Regex - extract all headers from markdown string - javascript

I am using gray-matter in order to parse .MD files from the file system into a string. The result the parser produces is a string like this:
\n# Clean-er ReactJS Code - Conditional Rendering\n\n## TL;DR\n\nMove render conditions into appropriately named variables. Abstract the condition logic into a function. This makes the render function code a lot easier to understand, refactor, reuse, test, and think about.\n\n## Introduction\n\nConditional rendering is when a logical operator determines what will be rendered. The following code is from the examples in the official ReactJS documentation. It is one of the simplest examples of conditional rendering that I can think of.\n\n
I am now trying to write a regular expression that would extract all the heading text from the string. Headers in markdown start with a # (there can be from 1-6), and in my case always end with a new line.
I've tried using the following regular expression but calling it on my test string returns nothing:
const testString = "\n# Clean-er ReactJS Code - Conditional Rendering\n\n## TL;DR\n\nMove render conditions into appropriately named variables. Abstract the condition logic into a function. This makes the render function code a lot easier to understand, refactor, reuse, test, and think about.\n\n## Introduction\n\nConditional rendering is when a logical operator determines what will be rendered. The following code is from the examples in the official ReactJS documentation. It is one of the simplest examples of conditional rendering that I can think of.\n\n"
const HEADING_R = /(?<!#)#{1,6} (.*?)(\\r(?:\\n)?|\\n)/gm;
const headings = HEADING_R.exec(content);
console.log('headings: ', headings);
This console logs headings as null (no matches found). The result that I am looking for would be: ["# Clean-er ReactJS Code - Conditional Rendering", "## TL;DR", "## Introduction"].
I believe the regular expression is wrong, but have no idea why.

/#{1,6}.+(?=\n)/g
#{1,6} ... matches the character # at least once or as sequence of maximum 6 equal characters.
.+ matches any character (except for line terminators) at least once and as many times as possible (greedy)
does so until the positive lookahead (?=\n) matches ...
which is ... \n ... a newline / line-feed.
uses the global modifier which does match everything.
Edit
Having mentioned
"matches any character (except for line terminators)"
thus a regex like ... /#{1,6}.+/g ... should already do the job (no need for a positive lookahead) for the OP's use case which is ...
"Headers in markdown start with a # (there can be from 1-6), and in my case always end with a new line."
The result that I am looking for would be: ["# Clean-er ReactJS Code - Conditional Rendering", "## TL;DR", "## Introduction"].
const testString = `\n# Clean-er ReactJS Code - Conditional Rendering\n\n## TL;DR\n\nMove render conditions into appropriately named variables.
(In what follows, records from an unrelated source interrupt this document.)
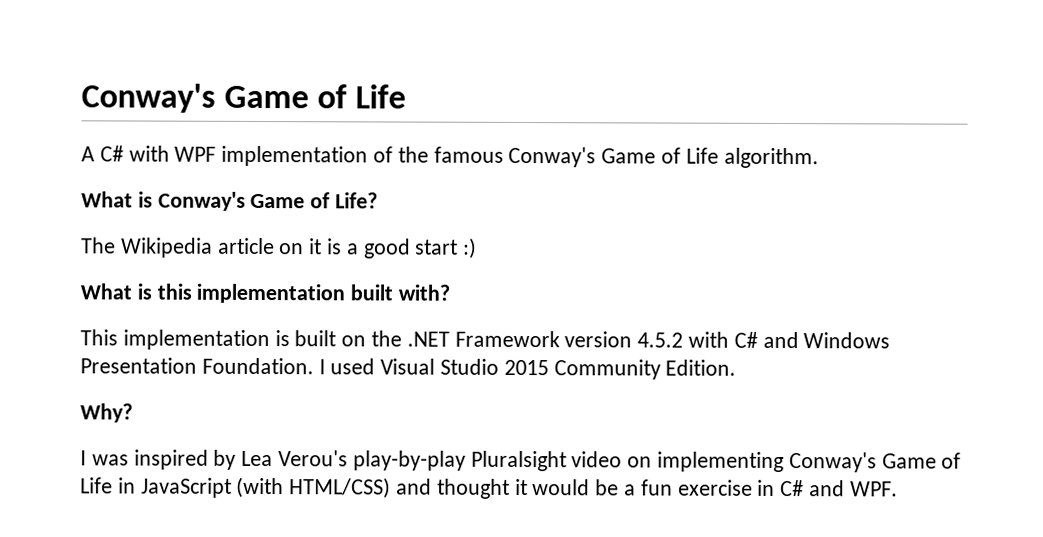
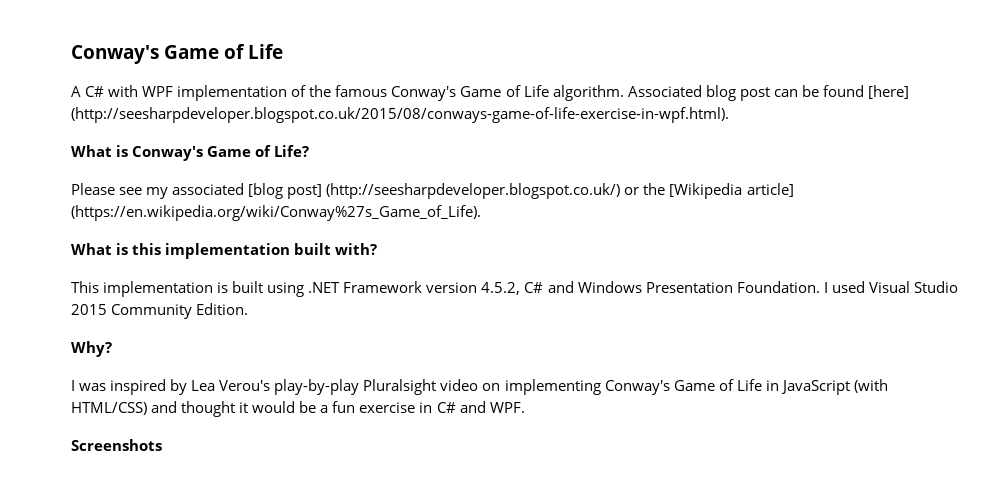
+ Associated blog post can be found [here] (http://seesharpdeveloper.blogspot.co.uk/2015/08/conways-game-of-life-exercise-in-wpf.html).
- The Wikipedia article on it is a good start :)
+ Please see my associated [blog post] (http://seesharpdeveloper.blogspot.co.uk/) or the [Wikipedia article] (https://en.wikipedia.org/wiki/Conway%27s_Game_of_Life).
- This implementation is built on the .NET Framework version 4.5.2 with C# and Windows Presentation Foundation.
+ This implementation is built using .NET Framework version 4.5.2, C# and Windows Presentation Foundation.
+ Screenshots

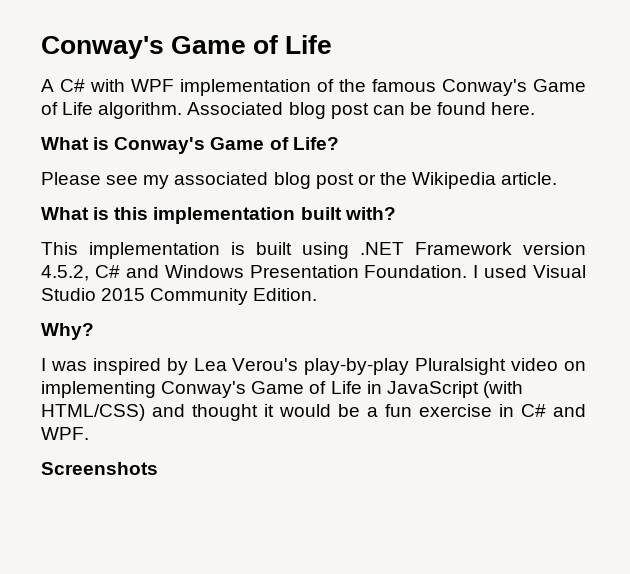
- Associated blog post can be found [here] (http://seesharpdeveloper.blogspot.co.uk/2015/08/conways-game-of-life-exercise-in-wpf.html).
+ Associated blog post can be found here.
- Please see my associated [blog post] (http://seesharpdeveloper.blogspot.co.uk/) or the [Wikipedia article] (https://en.wikipedia.org/wiki/Conway%27s_Game_of_Life).
+ Please see my associated blog post or the Wikipedia article.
Abstract the condition logic into a function. This makes the render function code a lot easier to understand, refactor, reuse, test, and think about.\n\n## Introduction\n\nConditional rendering is when a logical operator determines what will be rendered. The following code is from the examples in the official ReactJS documentation. It is one of the simplest examples of conditional rendering that I can think of.\n\n`;
// see...[https://regex101.com/r/n6XQub/2]
const regXHeader = /#{1,6}.+/g
console.log(
testString.match(regXHeader)
);
.as-console-wrapper { min-height: 100%!important; top: 0; }
Bonus
Refactoring the above regex into e.g. /(?<flag>#{1,6})\s+(?<content>.+)/g by utilizing named capturing groups alongside with matchAll and a mapping task, one could achieve a result like computed by the next provided example code ...
const testString = `\n# Clean-er ReactJS Code - Conditional Rendering\n\n## TL;DR\n\nMove render conditions into appropriately named variables. Abstract the condition logic into a function. This makes the render function code a lot easier to understand, refactor, reuse, test, and think about.\n\n## Introduction\n\nConditional rendering is when a logical operator determines what will be rendered. The following code is from the examples in the official ReactJS documentation. It is one of the simplest examples of conditional rendering that I can think of.\n\n`;
// see...[https://regex101.com/r/n6XQub/4]
const regXHeader = /(?<flag>#{1,6})\s+(?<content>.+)/g
console.log(
Array
.from(
testString.matchAll(regXHeader)
)
.map(({ groups: { flag, content } }) => ({
heading: `h${ flag.length }`,
content,
}))
);
.as-console-wrapper { min-height: 100%!important; top: 0; }

The issue is that you are using a literal for the regex and should not double escape the backslash, so you can write it as (?<!#)#{1,6} (.*?)(\r(?:\n)?|\n)
You can shorten the pattern capturing what you want and match the trailing newline instead of using a lookbehind assertion.
(#{1,6} .*)\r?\n
Retrieving all capture group 1 values:
const testString = "\n# Clean-er ReactJS Code - Conditional Rendering\n\n## TL;DR\n\nMove render conditions into appropriately named variables. Abstract the condition logic into a function. This makes the render function code a lot easier to understand, refactor, reuse, test, and think about.\n\n## Introduction\n\nConditional rendering is when a logical operator determines what will be rendered. The following code is from the examples in the official ReactJS documentation. It is one of the simplest examples of conditional rendering that I can think of.\n\n"
const HEADING_R = /(#{1,6} .*)\r?\n/g;
const headings = Array.from(testString.matchAll(HEADING_R), m => m[1]);
console.log('headings: ', headings);

Related

How can I remove empty strings in template literals?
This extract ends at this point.